1. Introduction

Procalcitonin (PCT) is the 116-amino prehormone of calcitonin that is normally synthesized and then secreted in bloodstream by the parafollicular C-cells of the thyroid in response to hypercalcemia. Under normal conditions, the produced PCT is almost entirely converted to its mature form, calcitonin, before entering the systemic circulation [1,2,3]. Thus, in healthy individuals, PCT is typically not detectable [3]. On the other hand, in systemic inflammation caused by bacterial infection, serum PCT levels are markedly elevated, through an alternative biologic pathway where non-thyroid tissue types, such as spleen, kidney, liver, pancreas, colon, brain and lungs, produce PCT [3,4,5]. Tissue cells are activated/triggered by cytokine-like stimulation factors (lipopolysaccharides, proinflammatory cytokines and endotoxins) and lack the ability to convert PCT to calcitonin [2,6]. As a result, PCT enters systemic circulation, causing a remarkable increase in serum levels [4,5,7].

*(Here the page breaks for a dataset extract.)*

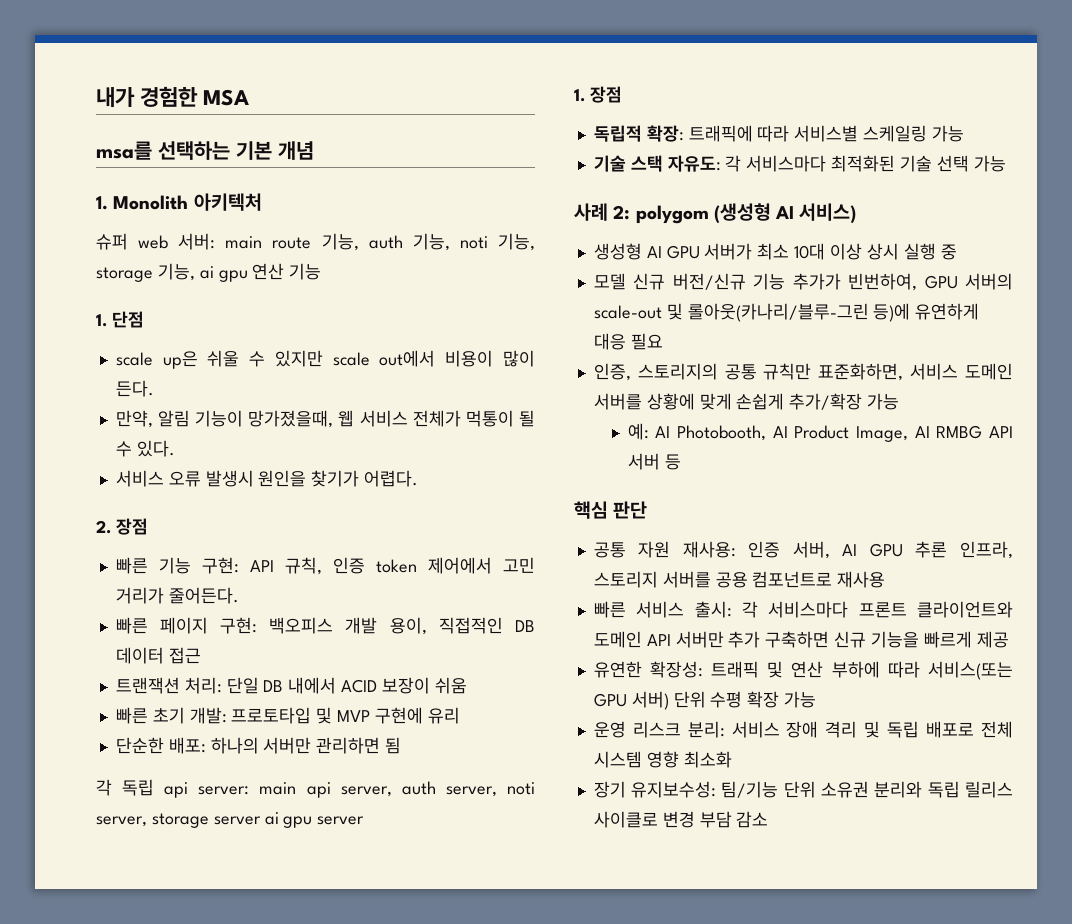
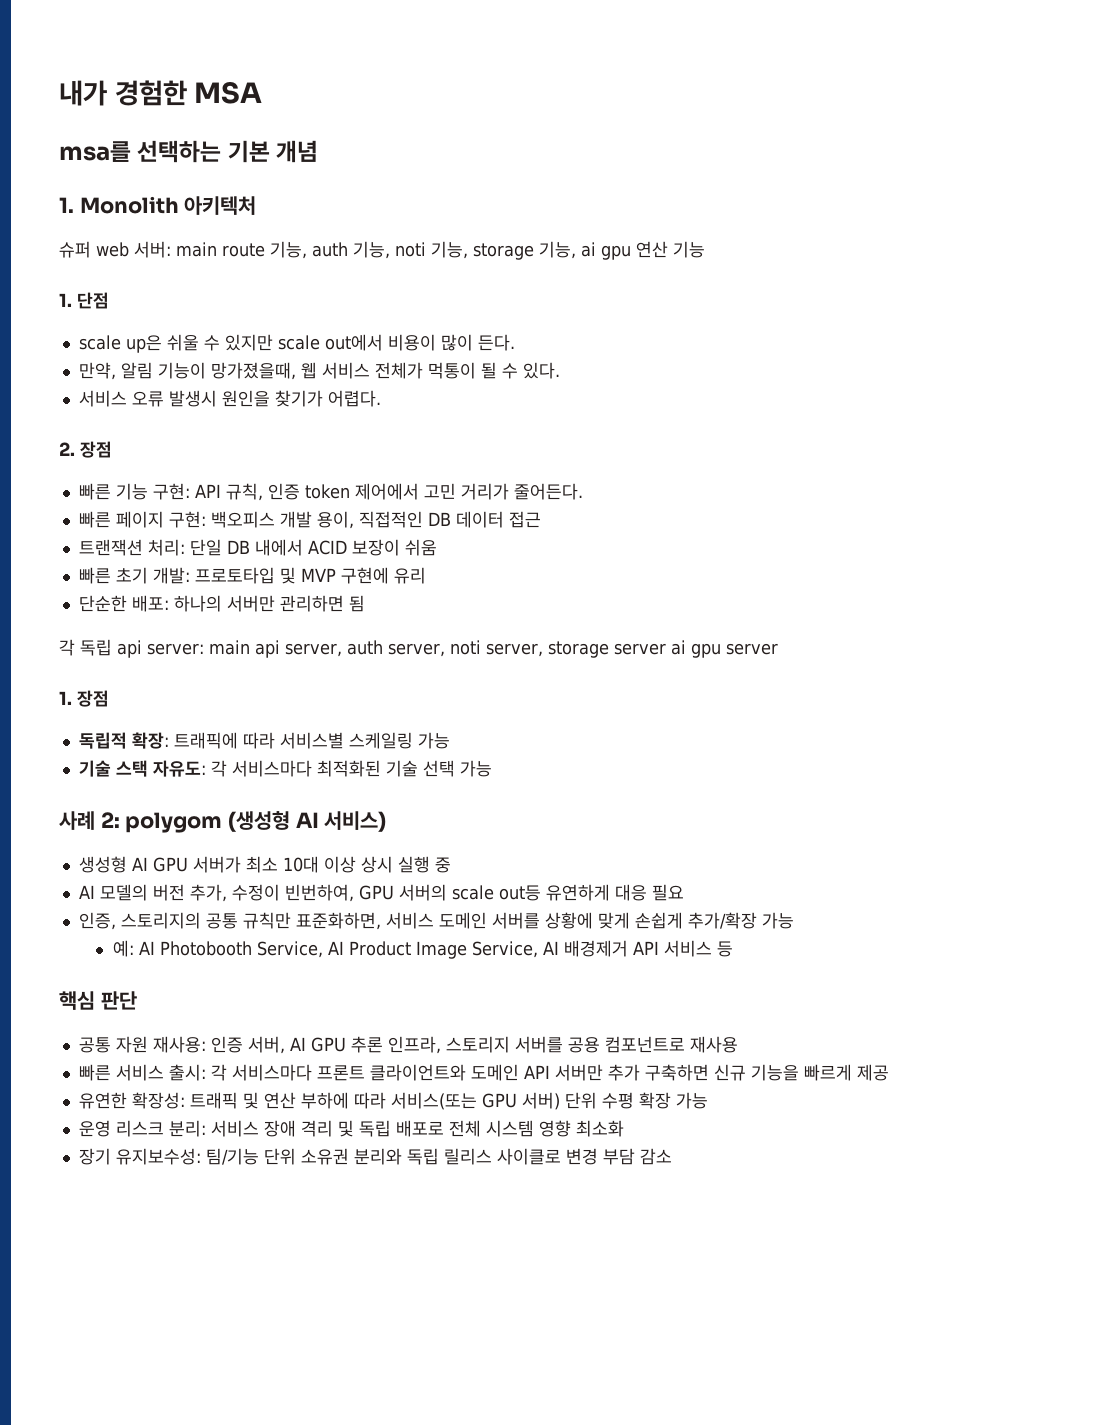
- 모델 신규 버전/신규 기능 추가가 빈번하여, GPU 서버의 scale-out 및 롤아웃(카나리/블루-그린 등)에 유연하게 대응 필요
+ AI 모델의 버전 추가, 수정이 빈번하여, GPU 서버의 scale out등 유연하게 대응 필요
- 예: AI Photobooth, AI Product Image, AI RMBG API 서버 등
+ 예: AI Photobooth Service, AI Product Image Service, AI 배경제거 API 서비스 등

In recent years, procalcitonin has emerged as a useful biomarker for the diagnosis of sepsis and bacterial infection [8]. Its specificity is superior to that of other common laboratory parameters such as leukocytosis, increased band cells and C-reactive protein (CRP), since serum PCT levels may increase within a few hours of inflammation and they typically reach their peak within 24 to 48 h [9,10]. In addition to bacterial infection and sepsis, increased serum PCT levels have been detected in patients with severe systemic fungal or parasitic infection, whereas viral infections are only moderately or not at all associated with PCT elevations. This is mainly attributed to cytokines produced in viral infections that block Tumor Necrosis Factor TNF-a production [9,11]. Consequently, serum PCT levels represent a useful and effective biomarker in the differentiation of bacterial from viral infections [1]. Moreover, elevated PCT may be correlated with the severity of multiple organ dysfunction syndrome, secondary to systemic inflammation and can be used in treatment monitoring and patients’ clinical follow-up [10,12].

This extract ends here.